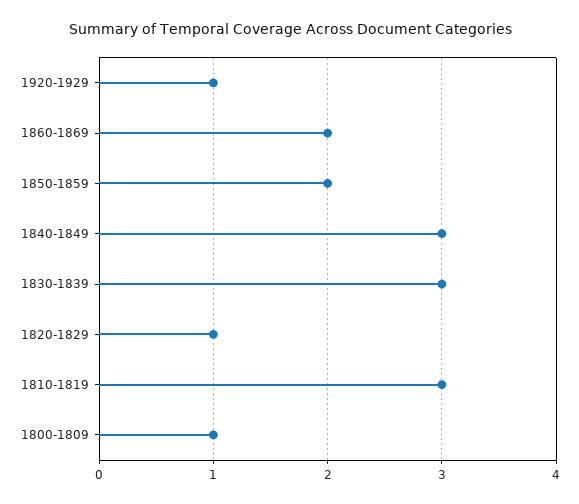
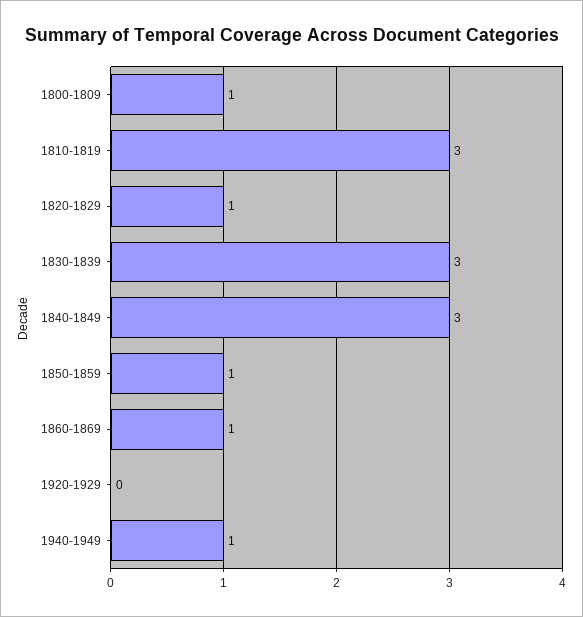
1920-1929: 1 -> 0
1860-1869: 2 -> 1
1850-1859: 2 -> 1
1940-1949: none -> 1

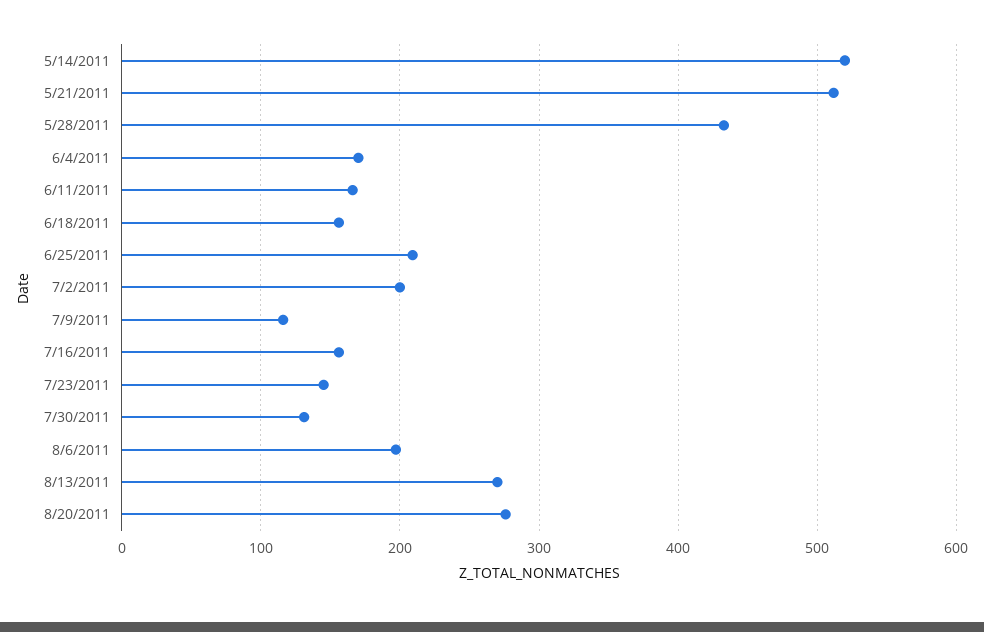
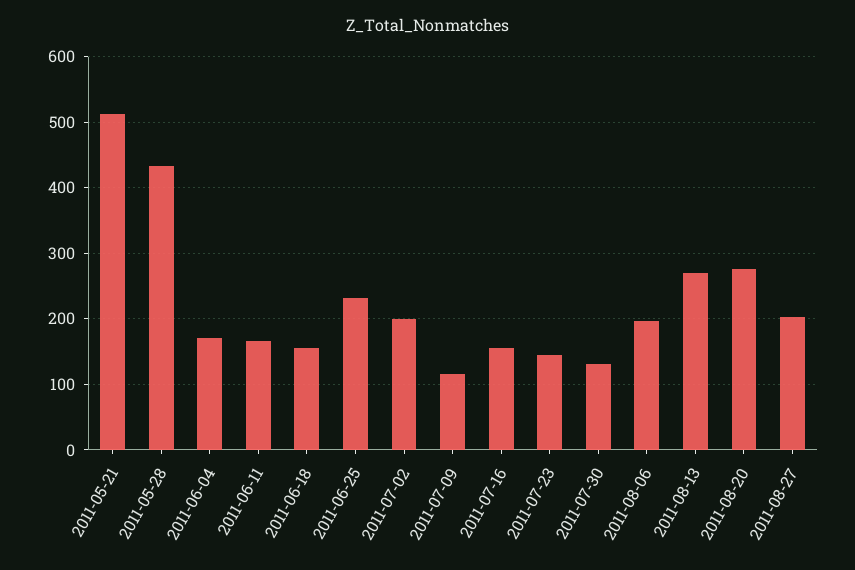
5/14/2011: 520 -> none
6/25/2011: 210 -> 230
2011-08-27: none -> 200

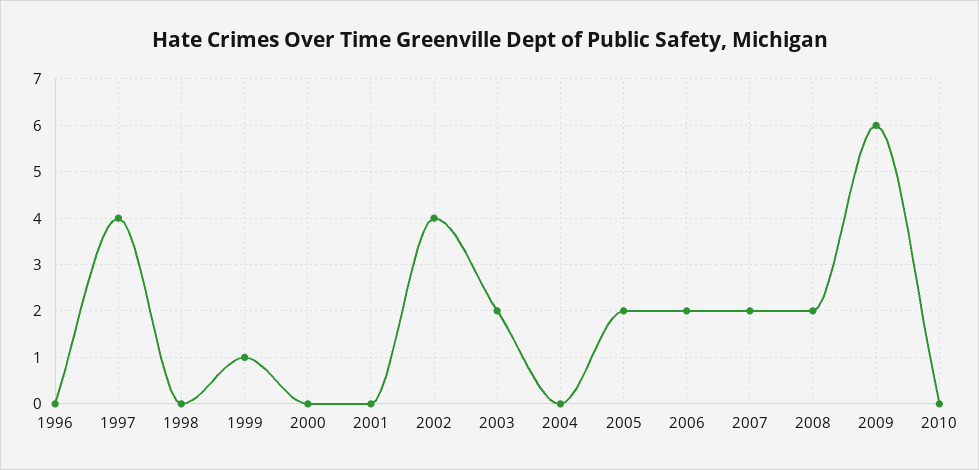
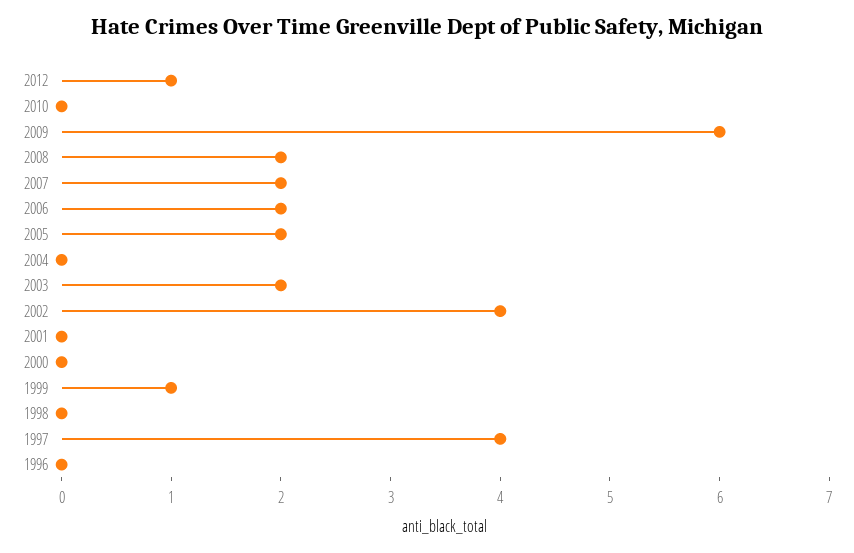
2012: none -> 1

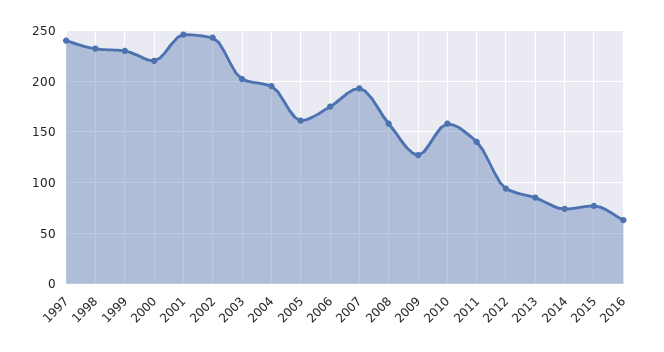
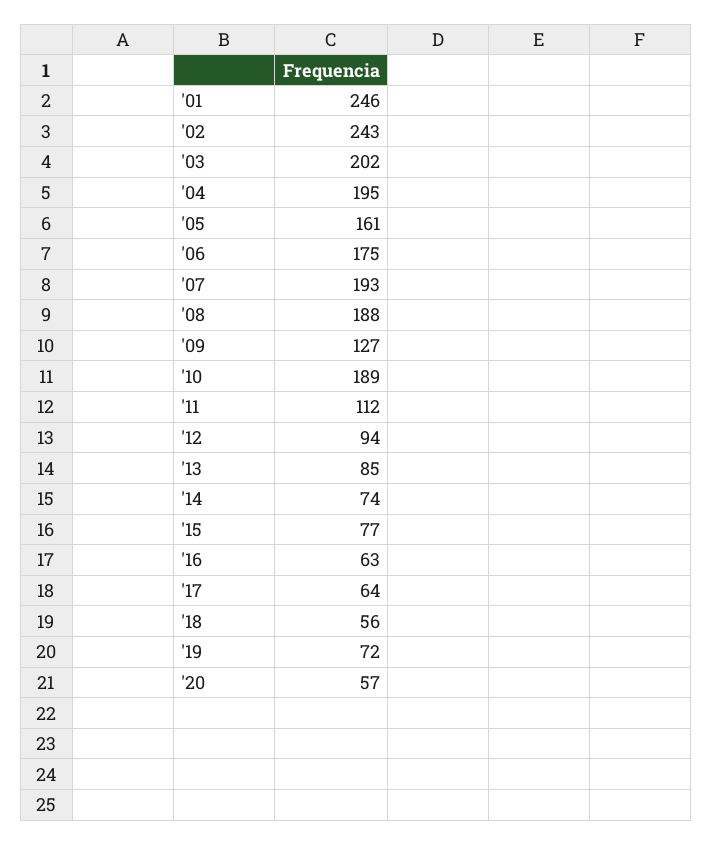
1997: 240 -> none
1998: 230 -> none
1999: 230 -> none
2000: 220 -> none
2008: 160 -> 188
2010: 160 -> 189
2011: 140 -> 112
'17: none -> 64
'18: none -> 56
'19: none -> 72
'20: none -> 57

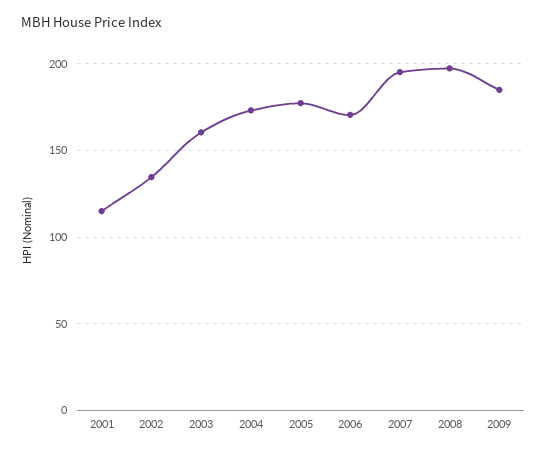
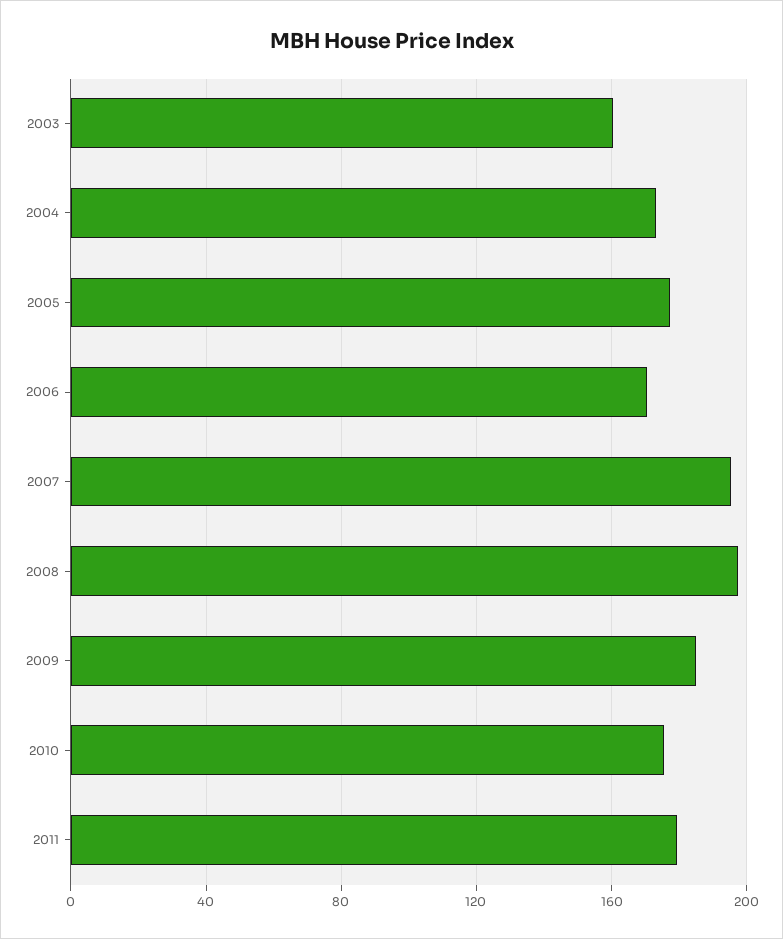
2001: 115 -> none
2002: 135 -> none
2010: none -> 175
2011: none -> 180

## What the task requires
If a line falls between the one containing "2011: 140 -> 112" and the last line of the records above, inclusive, restate it exactly; leave out the pictures and everything else.

## Result
2011: 140 -> 112
'17: none -> 64
'18: none -> 56
'19: none -> 72
'20: none -> 57

2001: 115 -> none
2002: 135 -> none
2010: none -> 175
2011: none -> 180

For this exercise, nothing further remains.